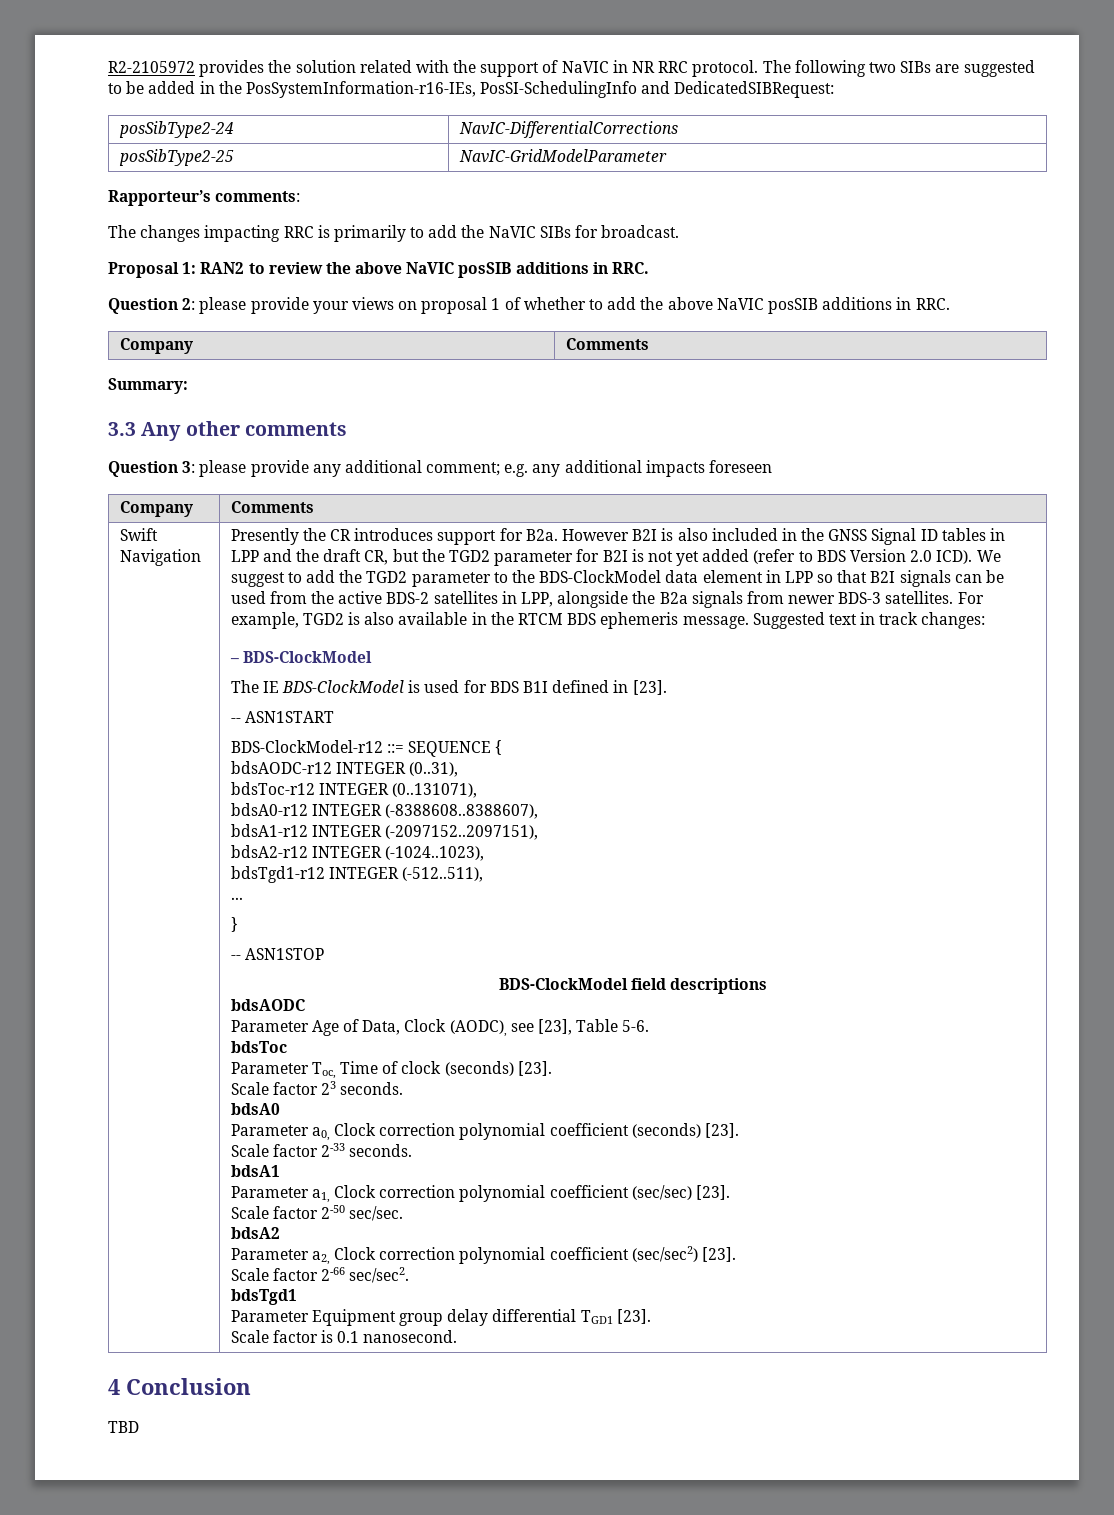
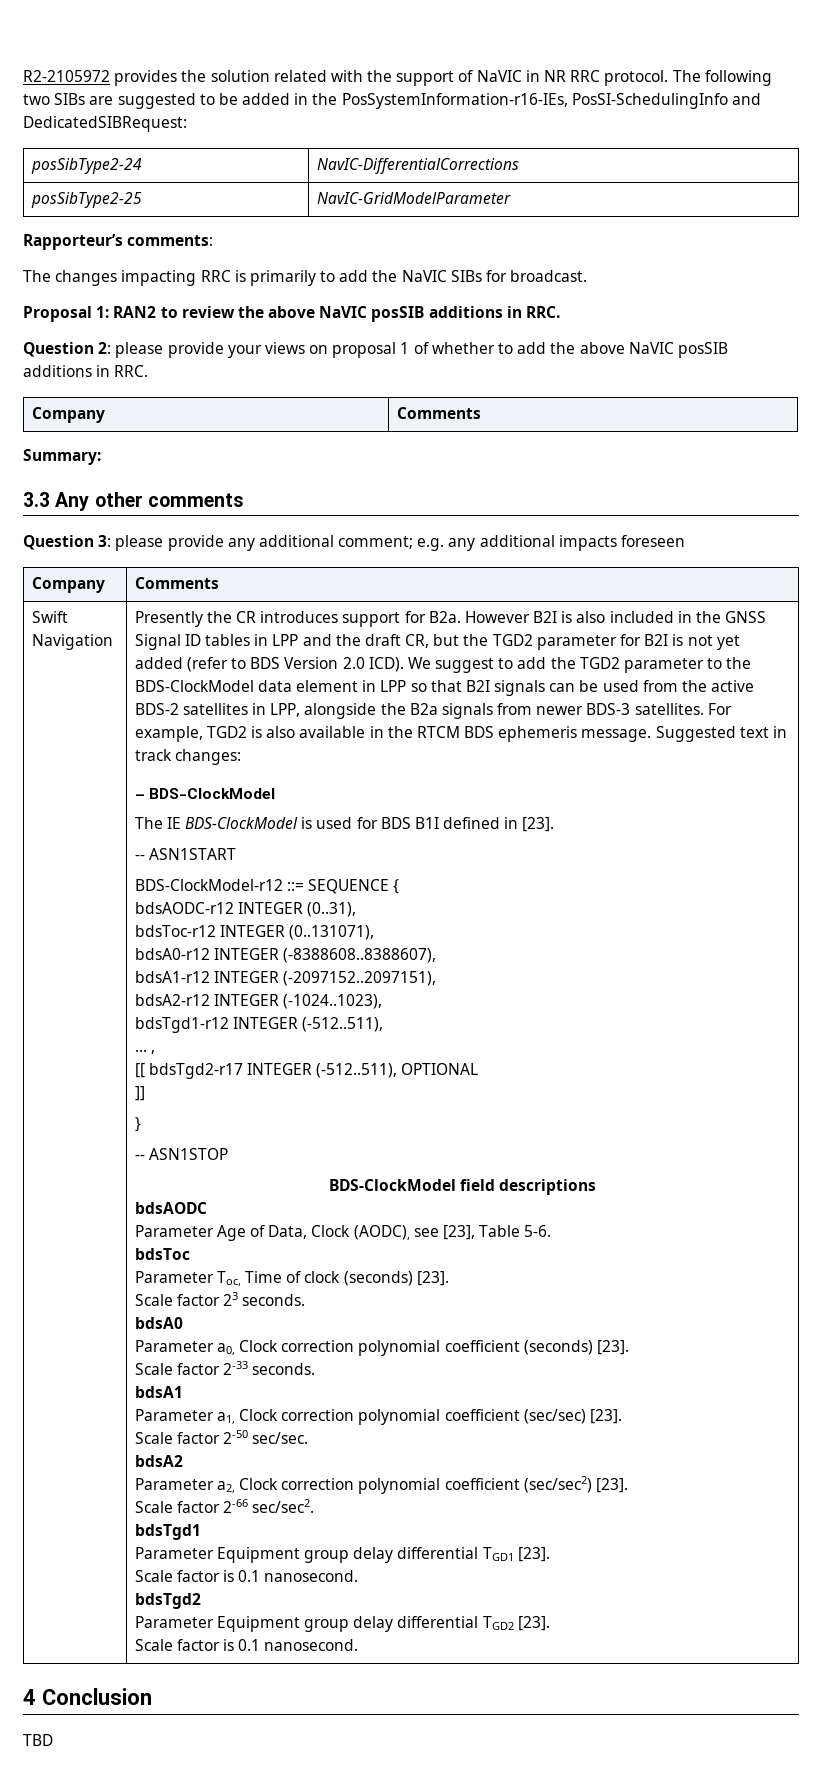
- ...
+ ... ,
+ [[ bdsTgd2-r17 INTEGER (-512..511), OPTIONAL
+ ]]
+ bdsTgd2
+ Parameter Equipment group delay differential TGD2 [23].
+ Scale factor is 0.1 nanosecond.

- - - - - - -

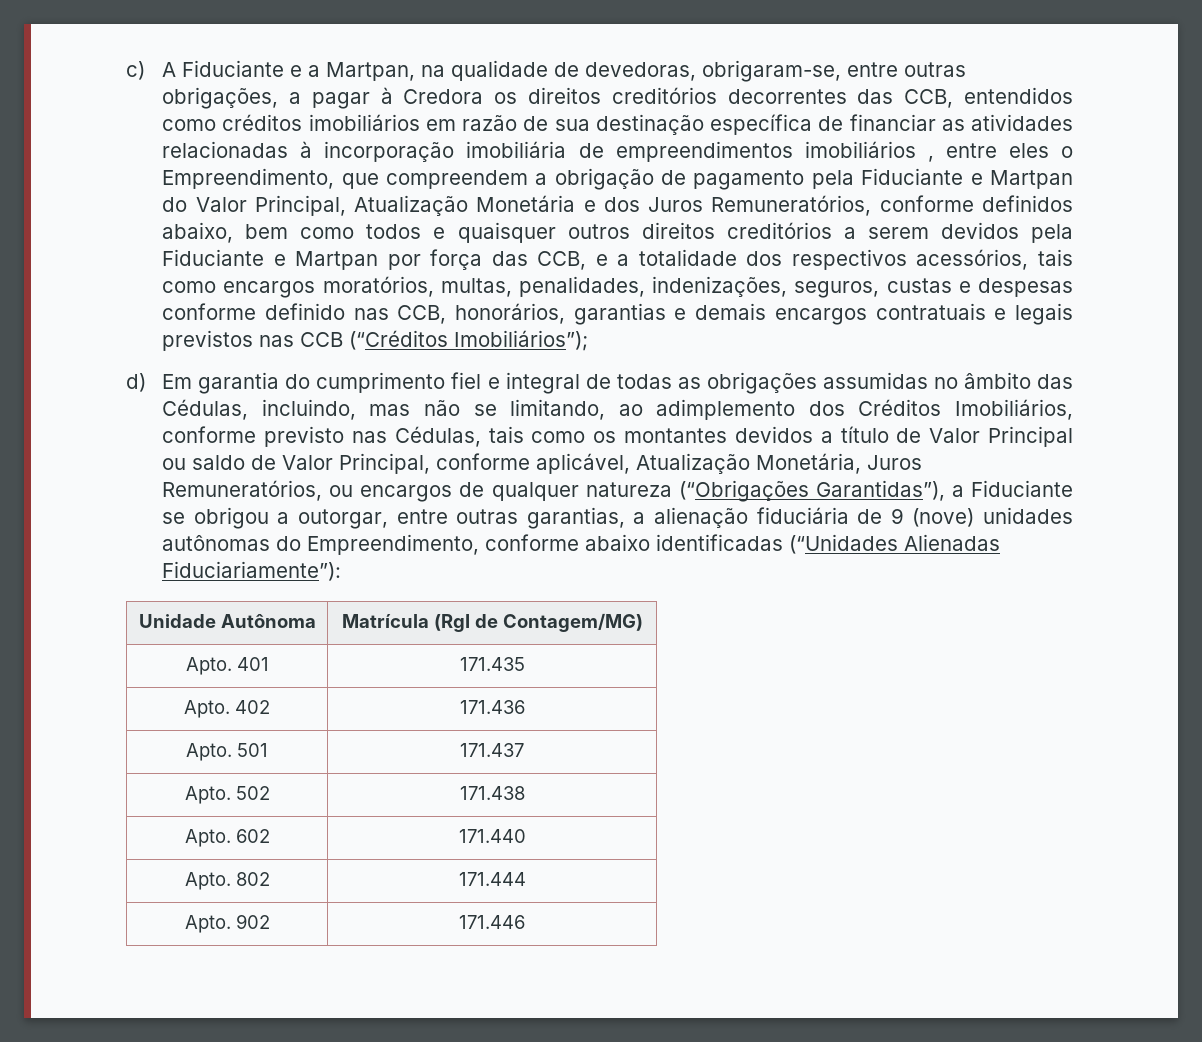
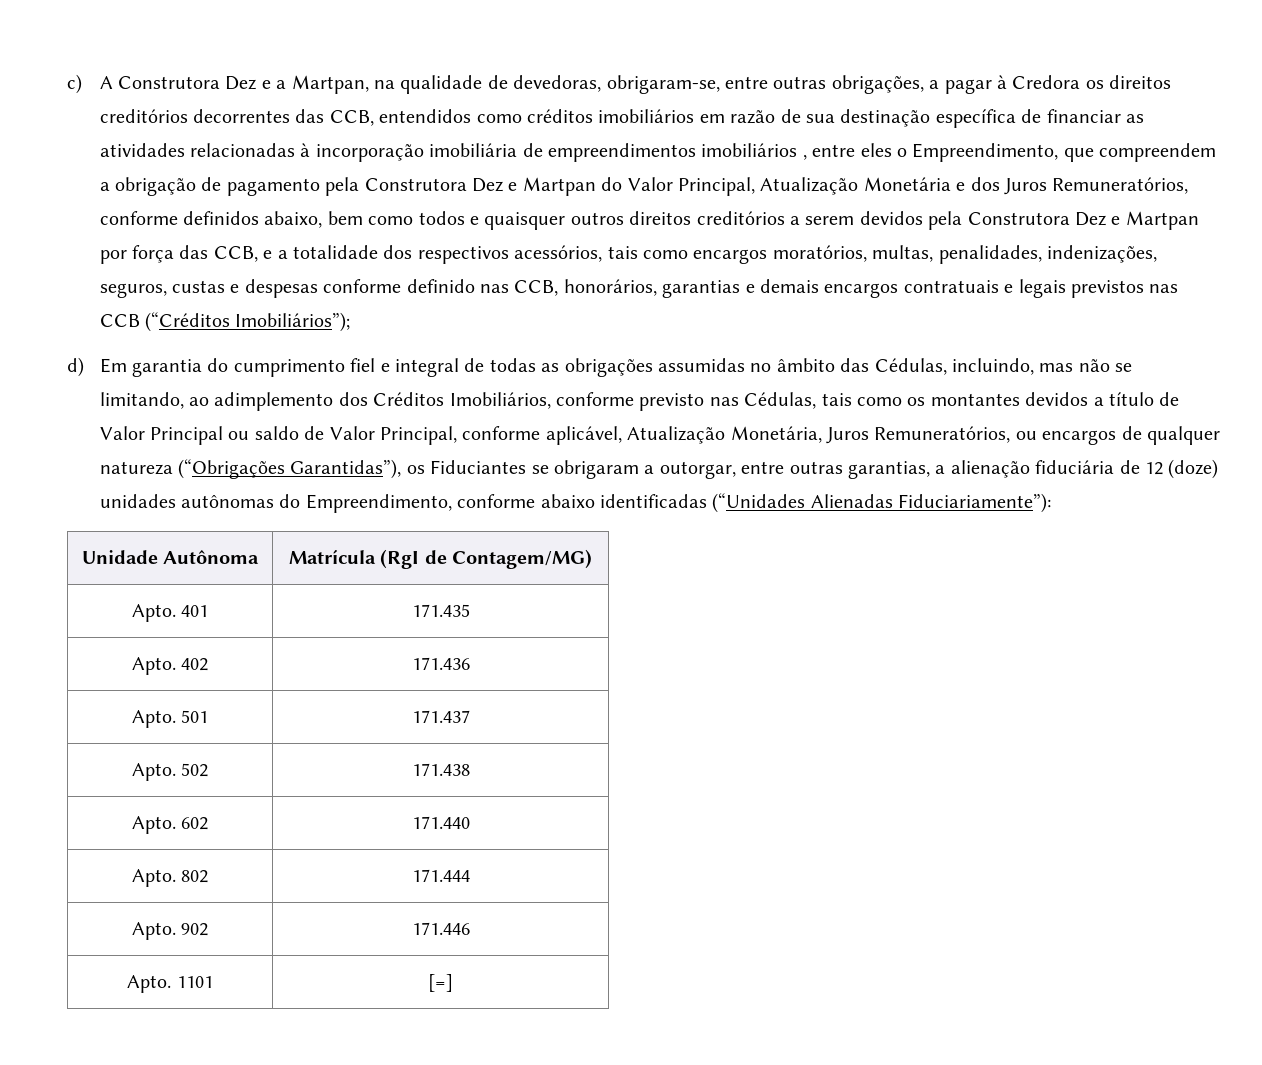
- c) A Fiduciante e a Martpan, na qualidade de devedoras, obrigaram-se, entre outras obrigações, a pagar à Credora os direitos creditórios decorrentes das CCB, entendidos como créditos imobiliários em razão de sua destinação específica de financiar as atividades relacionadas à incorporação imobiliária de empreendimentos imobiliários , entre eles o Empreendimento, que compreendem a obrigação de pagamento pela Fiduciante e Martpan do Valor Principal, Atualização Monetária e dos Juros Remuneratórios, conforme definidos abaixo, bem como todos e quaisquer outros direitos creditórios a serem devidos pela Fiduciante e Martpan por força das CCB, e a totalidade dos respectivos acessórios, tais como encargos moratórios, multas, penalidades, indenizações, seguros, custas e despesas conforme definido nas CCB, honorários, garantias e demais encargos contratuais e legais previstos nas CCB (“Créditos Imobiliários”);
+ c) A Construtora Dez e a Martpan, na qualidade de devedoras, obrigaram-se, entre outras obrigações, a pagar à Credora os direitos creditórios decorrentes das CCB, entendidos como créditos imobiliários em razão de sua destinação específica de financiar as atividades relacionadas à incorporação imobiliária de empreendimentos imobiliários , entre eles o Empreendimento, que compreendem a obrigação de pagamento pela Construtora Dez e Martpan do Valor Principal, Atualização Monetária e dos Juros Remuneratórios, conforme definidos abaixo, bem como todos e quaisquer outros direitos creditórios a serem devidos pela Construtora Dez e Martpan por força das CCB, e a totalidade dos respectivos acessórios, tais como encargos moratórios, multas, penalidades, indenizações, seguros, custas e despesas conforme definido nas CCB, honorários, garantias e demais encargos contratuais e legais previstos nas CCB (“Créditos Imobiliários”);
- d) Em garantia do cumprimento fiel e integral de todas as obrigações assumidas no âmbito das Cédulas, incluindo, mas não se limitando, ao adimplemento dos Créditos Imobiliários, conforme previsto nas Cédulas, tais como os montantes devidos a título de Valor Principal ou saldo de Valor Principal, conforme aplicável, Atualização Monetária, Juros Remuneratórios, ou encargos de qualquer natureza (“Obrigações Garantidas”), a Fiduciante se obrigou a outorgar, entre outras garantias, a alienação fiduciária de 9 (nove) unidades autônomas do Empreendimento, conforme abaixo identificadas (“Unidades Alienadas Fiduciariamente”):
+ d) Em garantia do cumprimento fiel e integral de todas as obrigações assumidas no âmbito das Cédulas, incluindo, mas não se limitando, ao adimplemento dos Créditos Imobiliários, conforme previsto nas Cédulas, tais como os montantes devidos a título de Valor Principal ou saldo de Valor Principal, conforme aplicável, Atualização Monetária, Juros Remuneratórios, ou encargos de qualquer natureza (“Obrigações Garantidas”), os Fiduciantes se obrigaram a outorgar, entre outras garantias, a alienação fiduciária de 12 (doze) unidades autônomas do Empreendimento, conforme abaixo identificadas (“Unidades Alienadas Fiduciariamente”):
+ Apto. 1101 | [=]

- - - - - - -

▶ [WHAT IS NEEDED]: When a line in the data contains the string "multas", copy that line.

▶ [YOUR SOLUTION]:
- c) A Fiduciante e a Martpan, na qualidade de devedoras, obrigaram-se, entre outras obrigações, a pagar à Credora os direitos creditórios decorrentes das CCB, entendidos como créditos imobiliários em razão de sua destinação específica de financiar as atividades relacionadas à incorporação imobiliária de empreendimentos imobiliários , entre eles o Empreendimento, que compreendem a obrigação de pagamento pela Fiduciante e Martpan do Valor Principal, Atualização Monetária e dos Juros Remuneratórios, conforme definidos abaixo, bem como todos e quaisquer outros direitos creditórios a serem devidos pela Fiduciante e Martpan por força das CCB, e a totalidade dos respectivos acessórios, tais como encargos moratórios, multas, penalidades, indenizações, seguros, custas e despesas conforme definido nas CCB, honorários, garantias e demais encargos contratuais e legais previstos nas CCB (“Créditos Imobiliários”);
+ c) A Construtora Dez e a Martpan, na qualidade de devedoras, obrigaram-se, entre outras obrigações, a pagar à Credora os direitos creditórios decorrentes das CCB, entendidos como créditos imobiliários em razão de sua destinação específica de financiar as atividades relacionadas à incorporação imobiliária de empreendimentos imobiliários , entre eles o Empreendimento, que compreendem a obrigação de pagamento pela Construtora Dez e Martpan do Valor Principal, Atualização Monetária e dos Juros Remuneratórios, conforme definidos abaixo, bem como todos e quaisquer outros direitos creditórios a serem devidos pela Construtora Dez e Martpan por força das CCB, e a totalidade dos respectivos acessórios, tais como encargos moratórios, multas, penalidades, indenizações, seguros, custas e despesas conforme definido nas CCB, honorários, garantias e demais encargos contratuais e legais previstos nas CCB (“Créditos Imobiliários”);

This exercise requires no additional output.